Cultural activities in a more formal sense were not possible in the more difficult work divisions ... but rather only in the station, at the cafeteria workshop, and in the potato-peeling kitchen; here creative energy consolidated itself, so that a comrade memorised cabaret or song texts in order to perform them in the sleeping hall before lights out to great applause, something that occurred now and again.

Many prisoners composed songs for themselves and their bunk-mates.  Some of these were political. For example, in honour of the German freedom fighter Ernst Thaelmann, Josef Biemuller rewrote a fighting song with new verses.  Other individual musicians would give casual concerts in the evenings or on weekends.  Heinz Dörmer, a musically gifted amateur who had been in the camp since October 1940, was frequently asked to perform in various blocks throughout the camp.  He recited or sang ballads, poems or couplets, sometimes accompanied by members of the orchestra.

Neuengamme also had musical theatre that was at least unofficially supported by certain guards.  In particular, the Czech prisoners, led by Burian, were known for their performance and composing skills.  Their revues -- usually a mixture of jokes, short skits and song-and-dance numbers reflecting on life in the camp -- were popular among both prisoners and guards.  These sorts of clandestine group activities were only possible in the last year or so of the camp’s existence, when prisoners were needed to work in munitions factories and thus were relatively better treated.

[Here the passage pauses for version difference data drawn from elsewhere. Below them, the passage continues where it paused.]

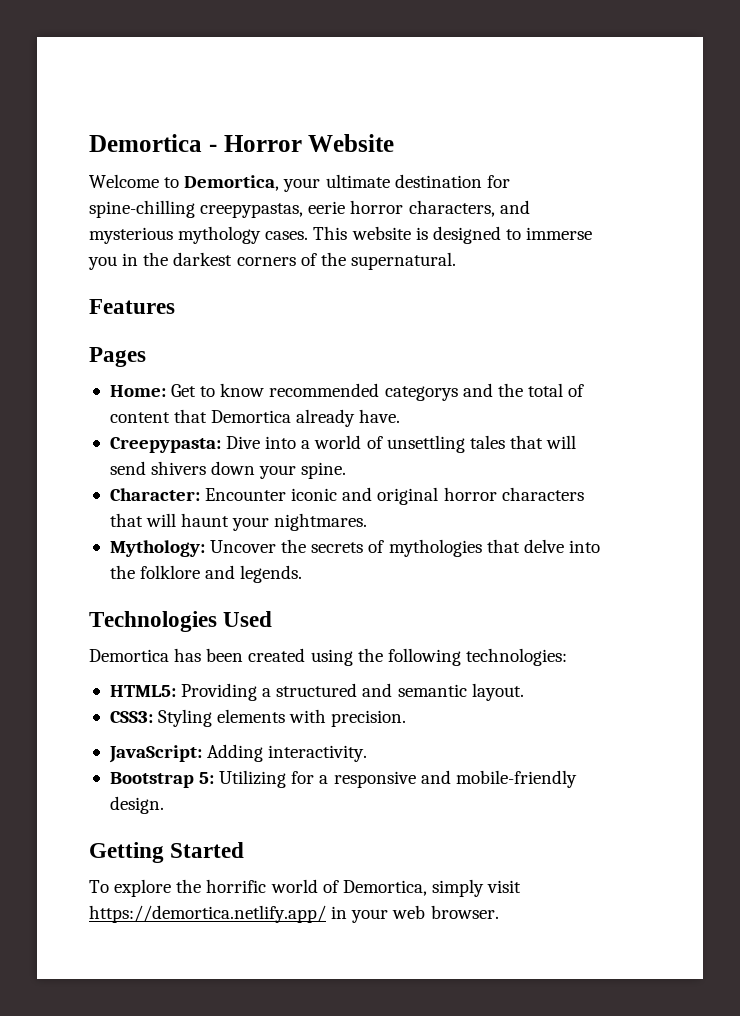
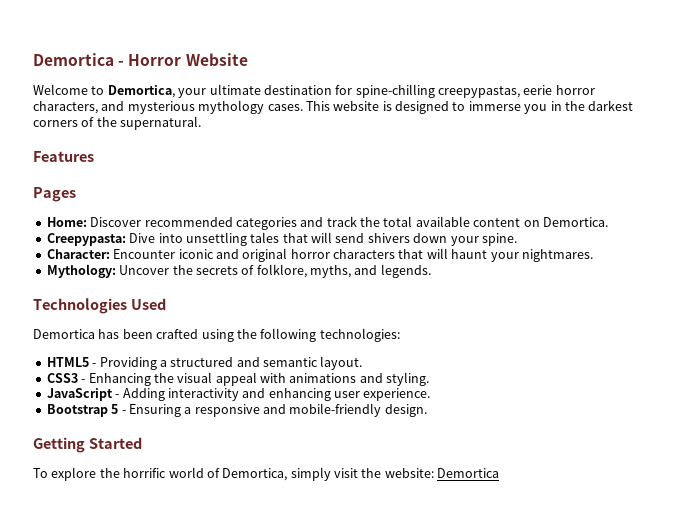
- Home: Get to know recommended categorys and the total of content that Demortica already have.
+ Home: Discover recommended categories and track the total available content on Demortica.
- Creepypasta: Dive into a world of unsettling tales that will send shivers down your spine.
+ Creepypasta: Dive into unsettling tales that will send shivers down your spine.
- Mythology: Uncover the secrets of mythologies that delve into the folklore and legends.
+ Mythology: Uncover the secrets of folklore, myths, and legends.
- Demortica has been created using the following technologies:
+ Demortica has been crafted using the following technologies:
- HTML5: Providing a structured and semantic layout.
+ HTML5 - Providing a structured and semantic layout.
- CSS3: Styling elements with precision.
- JavaScript: Adding interactivity.
- Bootstrap 5: Utilizing for a responsive and mobile-friendly design.
+ CSS3 - Enhancing the visual appeal with animations and styling.
+ JavaScript - Adding interactivity and enhancing user experience.
+ Bootstrap 5 - Ensuring a responsive and mobile-friendly design.
- To explore the horrific world of Demortica, simply visit https://demortica.netlify.app/ in your web browser.
+ To explore the horrific world of Demortica, simply visit the website: Demortica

By the end of 1944, revues and performances ceased, as Allied air raids and SS attempts to crack down on the political resistance within the camp increased. By this point the growing influx of prisoners from other camps being evacuated had made living conditions unbearable.  The camp was liberated by the British on 4 May 1945.

Sources

Baaske, A., 1991. Musik in Konzentrationslagern, Freiburg im Breidgau: The Projektgruppe.

Fackler, G., 2000. "Des Lagers Stimme"– Musik im KZ. Alltag und Häftlingskultur in den Konzentrationslagern 1933 bis 1936, Bremen: Temmen.  

Kuna, M., 1993. Musik an der Grenze des Lebens: Musikerinnen und Musiker aus Böhmischen Ländern in Nationalsozialistischen Konzentrationslagern und Gefängnissen, Frankfurt/M.: Zweitausendeins.  

Peterson, P. ed., Zündende Lieder - Verbrannte Musik: Folgen des Nazifaschismus für Hamburger Musiker und Musikerinnen, Hamburg: VSA-Verlag.  

Stompor, S., 2001. Judisches Musik- und Theaterleben unter dem NS-Staat, Hannover: Europaisches Zentrum fur Judische Musik.  

Weinreich, R. ed., 2002. Verachtet, verfolgt, vergessen:Leiden und Widerstand der Zeugen Jehovas in der Grenzregion am Hochrhein im "Dritten Reich", Hausern: Signum Design.